Uma das barreiras que eu tive de transpor no meu caminho em direção ao gosto por literatura, e que na verdade continuo tendo de transpor todo dia um pouco, é aquela que se poderia chamar, na falta de um nome melhor, de estética do tosco.

Essa estética do tosco é, primeiramente, uma ética, um comportamento, uma visão de mundo fundada na idéia de que “não há poesia depois de Auschwitz”. Segundo essa visão do mundo humano, dizer coisas belas é “idealismo”, “cafonice”, sentimentalismo pobre de pessoas medíocres que não são capazes de enxergar a “verdadeira” face da realidade humana. É como quando você passa por uma região decadente da sua cidade e alguém então lhe diz: esta é a verdadeira Florianópolis. Ora, por que “verdadeira”? Obviamente a pessoa está aqui se reportando a um valor subentendido, um pressuposto velado, algo que todos aceitam como indiscutível, mas que ninguém nunca enuncia – mesmo porque se enunciasse, revelaria imediatamente o ridículo da idéia: que uma parte da cidade é mais verdadeira que as outras!

Analogamente, o que está pressuposto em tal postura é que o homem tornou-se incapaz de dizer coisas belas depois que “descobriu” a feiúra, ou então que, ao dizê-las, está sendo ingênuo ou hipócrita.

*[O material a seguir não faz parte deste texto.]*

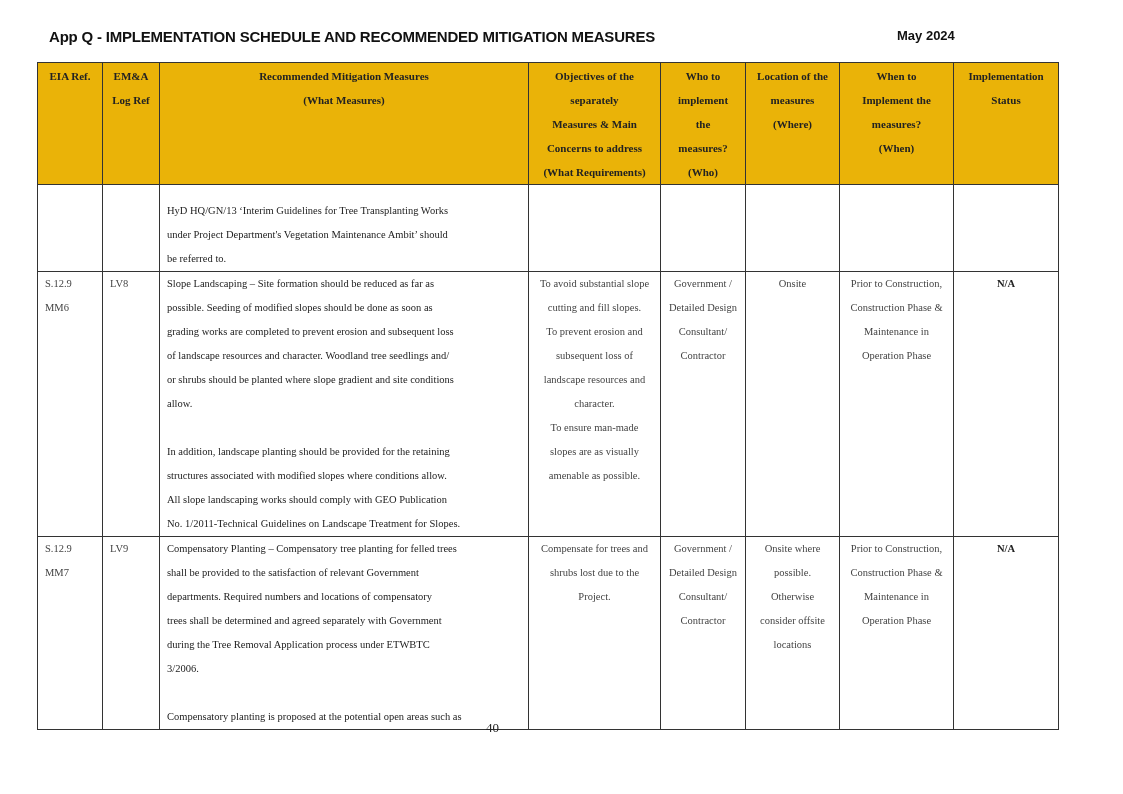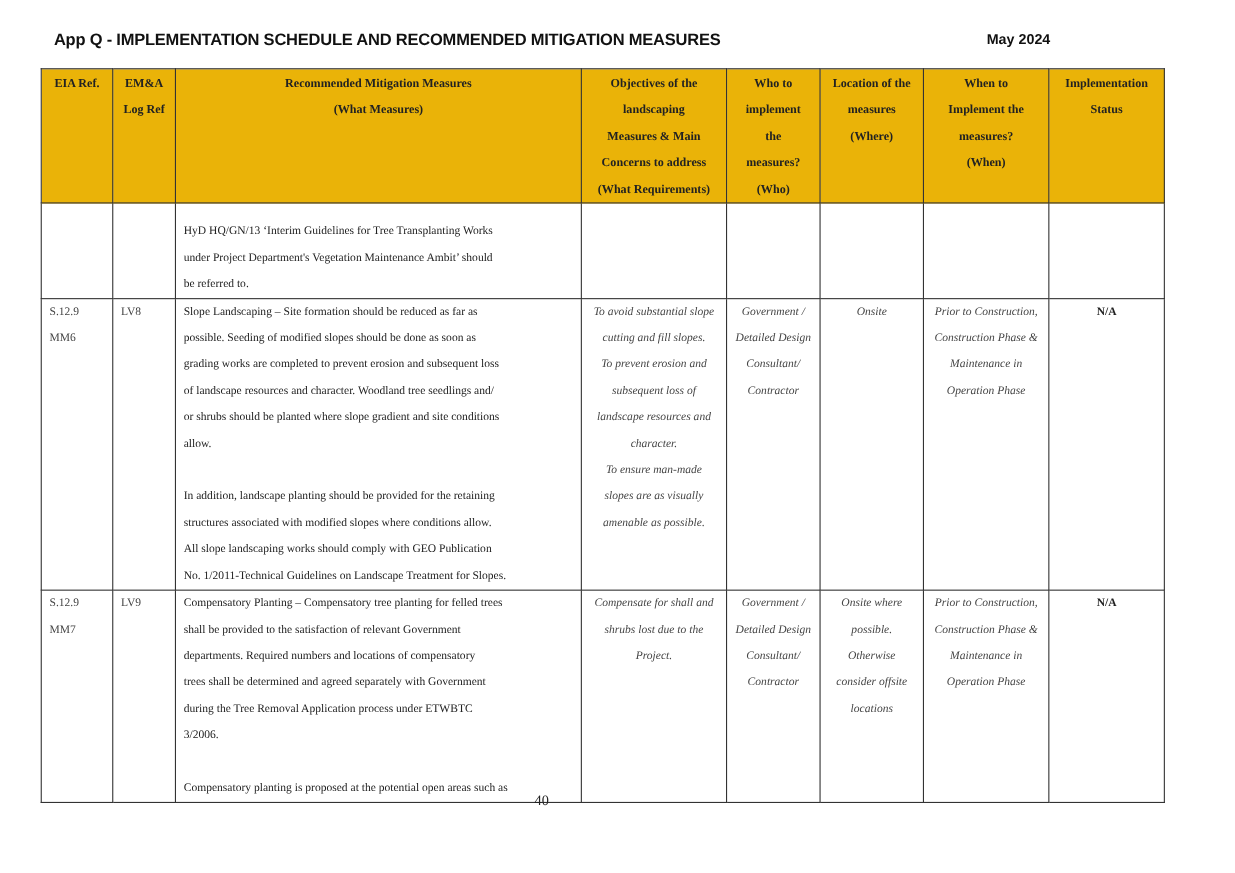--- a/index.html
+++ b/index.html
@@ -23,21 +23,21 @@
       border: 1.5px solid #333; vertical-align: top; padding: 0;
     }
     table.schedule th {
       background: #eab308; font-weight: bold; font-size: 11px;
       text-align: center; line-height: 24px; padding-top: 1px;
       height: 118px;
     }
     table.schedule td { font-size: 10.5px; line-height: 24px; }
     .cell-ref { padding-left: 7px !important; font-size: 10px; color: #444; margin-top: 47px; }
     .cell-measure { padding: 0 27px 0 7px !important; font-size: 11px; text-align: justify; color: #222; }
-    .cell-center { text-align: center; font-size: 10px; color: #444; padding: 0 4px !important; font-style: italic; }
+    .cell-center { text-align: center; font-size: 10px; color: #444; padding: 0 4px !important; }
     .cell-status { text-align: center; font-size: 11px; font-weight: bold; color: #222; margin-top: 25px; }
     .line { display: block; }
     .gap { display: block; height: 24px; }
     .page-number {
       position: absolute; left: 0; width: 985px; top: 720px; text-align: center;
       font-family: "Liberation Serif", serif; font-size: 13px; color: #222;
     }
   </style>
 </head>
 <body>
@@ -64,21 +64,21 @@
       <th>
         <span class="line">EM&amp;A</span>
         <span class="line">Log Ref</span>
       </th>
       <th>
         <span class="line">Recommended Mitigation Measures</span>
         <span class="line">(What Measures)</span>
       </th>
       <th>
         <span class="line">Objectives of the</span>
-        <span class="line">landscaping</span>
+        <span class="line">separately</span>
         <span class="line">Measures &amp; Main</span>
         <span class="line">Concerns to address</span>
         <span class="line">(What Requirements)</span>
       </th>
       <th>
         <span class="line">Who to</span>
         <span class="line">implement</span>
         <span class="line">the</span>
         <span class="line">measures?</span>
         <span class="line">(Who)</span>
@@ -181,21 +181,21 @@
         <span class="line">Compensatory Planting – Compensatory tree planting for felled trees</span>
         <span class="line">shall be provided to the satisfaction of relevant Government</span>
         <span class="line">departments.  Required numbers and locations of compensatory</span>
         <span class="line">trees shall be determined and agreed separately with Government</span>
         <span class="line">during the Tree Removal Application process under ETWBTC</span>
         <span class="line">3/2006.</span>
         <span class="gap"></span>
         <span class="line">Compensatory planting is proposed at the potential open areas such as</span>
       </td>
       <td class="cell-center">
-        <span class="line">Compensate for shall and</span>
+        <span class="line">Compensate for trees and</span>
         <span class="line">shrubs lost due to the</span>
         <span class="line">Project.</span>
       </td>
       <td class="cell-center">
         <span class="line">Government /</span>
         <span class="line">Detailed Design</span>
         <span class="line">Consultant/</span>
         <span class="line">Contractor</span>
       </td>
       <td class="cell-center">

Bem, aqui precisamos ir por partes. Primeiramente, “o homem” não existe propriamente. Eu não tenho nada a ver com Auschwitz. Se aqueles sujeitos lá foram capazes de fazer o que fizeram, isso não implica que eu o seja também, nem muito menos isso me impede de enxergar o belo no mundo e fora dele. Em segundo lugar, se o feio existe, e é claro que existe, não foi descoberta do maravilhoso homem moderno. Percebe como somos prepotentes? Até na ruindade o homem moderno acha que superou seus antepassados – e, pior, gaba-se disso. Ora, decerto que “superou” mesmo, mas antes por falta de capacidade de enxergar a feiúra, o mal, do que por excesso. Percebe a inversão? Os homens, em um dado momento da história, infantilizam-se, tornam-se extremamente ingênuos e otimistas, e por isso inventam doutrinas idiotas e auto-enganosas que terminam por matar dezenas de milhões de pessoas. Depois descobrem isso – mal e porcamente, diga-se passagem, pois tais doutrinas ainda estão aí (o que descobriram foi apenas a maldade concreta do genocídio) – e então passam a se achar os reis da cocada preta.

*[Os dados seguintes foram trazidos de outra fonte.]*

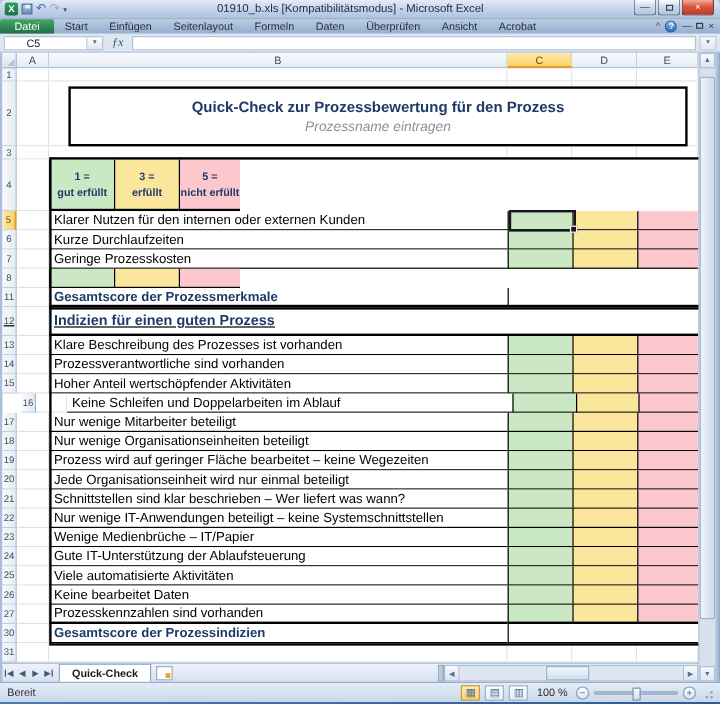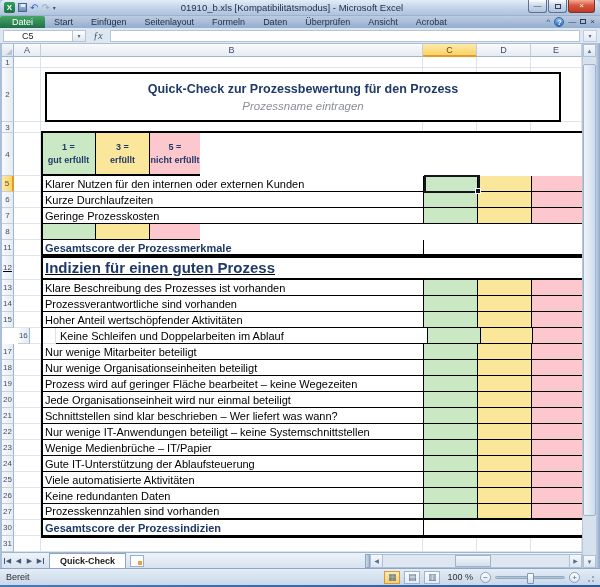--- a/index.html
+++ b/index.html
@@ -70,21 +70,21 @@
   .rownum.sel { background:linear-gradient(90deg,#fee9ae,#fbd363); border-right:2px solid #e09a2e; color:#5f4c1e; }
   .gridcell { border-right:1px solid #dde3ec; border-bottom:1px solid #dde3ec; background:#fff; }
   .cell-b { width:382px; border-bottom:1px solid #000; background:#fff; font-size:11px; color:#000;
     display:flex; align-items:center; padding-left:4px; white-space:nowrap; overflow:hidden; }
   .cell-b.blue { font-weight:bold; color:#1f3a68; }
   .rating { border-left:1px solid #000; border-bottom:1px solid #000; }
   .rating.hdr { display:flex; flex-direction:column; align-items:center; justify-content:center;
     font-size:9px; font-weight:bold; color:#1f3a68; gap:3px; white-space:nowrap; }
   .merged-score { width:159px; border-left:1px solid #000; border-bottom:1px solid #000; background:#fff; }
   .section-cell { width:541px; border-bottom:2px solid #000; background:#fff; font-weight:bold; color:#1f3a68;
-    font-size:15px; display:flex; align-items:center; padding-left:4px; }
+    font-size:12px; display:flex; align-items:center; padding-left:4px; }
   .thickb .cell-b, .thickb .rating, .thickb .merged-score { border-bottom-width:2px; }
 
   .title-box { position:absolute; border:2px solid #000; background:#fff; z-index:5;
     display:flex; flex-direction:column; align-items:center; justify-content:center; gap:4px; }
   .tb-title { font-size:12.5px; font-weight:bold; color:#1f3a68; }
   .tb-sub { font-size:11.5px; font-style:italic; color:#8a8f96; }
   .block-border { position:absolute; border:2px solid #000; pointer-events:none; z-index:4; }
   .sel-cell { position:absolute; border:2px solid #15151f; z-index:6; pointer-events:none; }
   .sel-cell::after { content:""; position:absolute; right:-3px; bottom:-3px; width:4px; height:4px;
     background:#15151f; border:1px solid #fff; }
@@ -383,21 +383,21 @@
               <div class="rownum">25</div>
               <div class="gridcell" style="width: 27px;"></div>
               <div class="cell-b">Viele automatisierte Aktivitäten</div>
               <div class="rating" style="width: 54px; background: rgb(203, 232, 197);"></div>
               <div class="rating" style="width: 54px; background: rgb(251, 231, 155);"></div>
               <div class="rating" style="width: 51px; background: rgb(252, 199, 205);"></div>
             </div>
             <div class="srow" style="height: 16px;">
               <div class="rownum">26</div>
               <div class="gridcell" style="width: 27px;"></div>
-              <div class="cell-b">Keine redundanten Daten</div>
+              <div class="cell-b">Keine bearbeitet Daten</div>
               <div class="rating" style="width: 54px; background: rgb(203, 232, 197);"></div>
               <div class="rating" style="width: 54px; background: rgb(251, 231, 155);"></div>
               <div class="rating" style="width: 51px; background: rgb(252, 199, 205);"></div>
             </div>
             <div class="srow thickb" style="height: 16px;">
               <div class="rownum">27</div>
               <div class="gridcell" style="width: 27px;"></div>
               <div class="cell-b">Prozesskennzahlen sind vorhanden</div>
               <div class="rating" style="width: 54px; background: rgb(203, 232, 197);"></div>
               <div class="rating" style="width: 54px; background: rgb(251, 231, 155);"></div>
@@ -411,21 +411,21 @@
             </div>
             <div class="srow" style="height: 16px;">
               <div class="rownum">31</div>
               <div class="gridcell" style="width: 27px;"></div>
               <div class="gridcell" style="width: 382px;"></div>
               <div class="gridcell" style="width: 54px;"></div>
               <div class="gridcell" style="width: 54px;"></div>
               <div class="gridcell" style="width: 51px;"></div>
             </div>
           </div>
-        <div class="title-box" id="titlebox" style="top: 28px; left: 43px; width: 516px; height: 50px; align-items: center;">
+        <div class="title-box" id="titlebox" style="top: 28px; left: 55px; width: 516px; height: 50px; align-items: center;">
           <div class="tb-title">Quick-Check zur Prozessbewertung für den Prozess</div>
           <div class="tb-sub">Prozessname eintragen</div>
         </div>
         <div class="block-border" id="block1" style="top: 87px; left: 39px; width: 545px; height: 127px;"></div>
         <div class="block-border" id="block2" style="top: 210px; left: 39px; width: 545px; height: 284px;"></div>
         <div class="sel-cell" id="selcell" style="top: 131px; left: 422px; width: 56px; height: 18px;"></div>
       </div>
       <div class="tabbar">
         <div class="nav-btn">
             <span class="nav-bar"></span>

O resultado da história então é o seguinte: você não é nenhum ser superior que está acima da beleza e que portanto tem o direito de se entediar com a leitura de, digamos, Jane Austen. Você (lembre-se de que estou me incluindo aqui, sempre) não passa de um idiota moderno que não aprendeu a apreciar a beleza da arte e que por isso acha os romances chatos, cafonas, piegas, demasiado ternos na melhor das hipóteses; preferindo a eles a leitura de uns tratados escolásticos, de uns contos “lado B”, de umas crônicas diárias do que acontece em Brasília etc etc (conforme a “tchurma” a que você pertença no Facebook).

Não tenho uma fórmula para escapar disso. Eu mesmo levei uns 10 anos para lográ-lo, durante os quais progredi aos trancos e barrancos na busca de superar a minha “apeirokalia” (vide artigo homônimo de Olavo de Carvalho em O imbecil coletivo 2). Mas digo que é preciso ao menos tomar-se consciência disso! Em um certo momento da minha vida, eu disse a mim mesmo: “Evandro, tome vergonha na cara e eduque-se esteticamente!”

Sugiro que todos façam o mesmo. Vale a pena.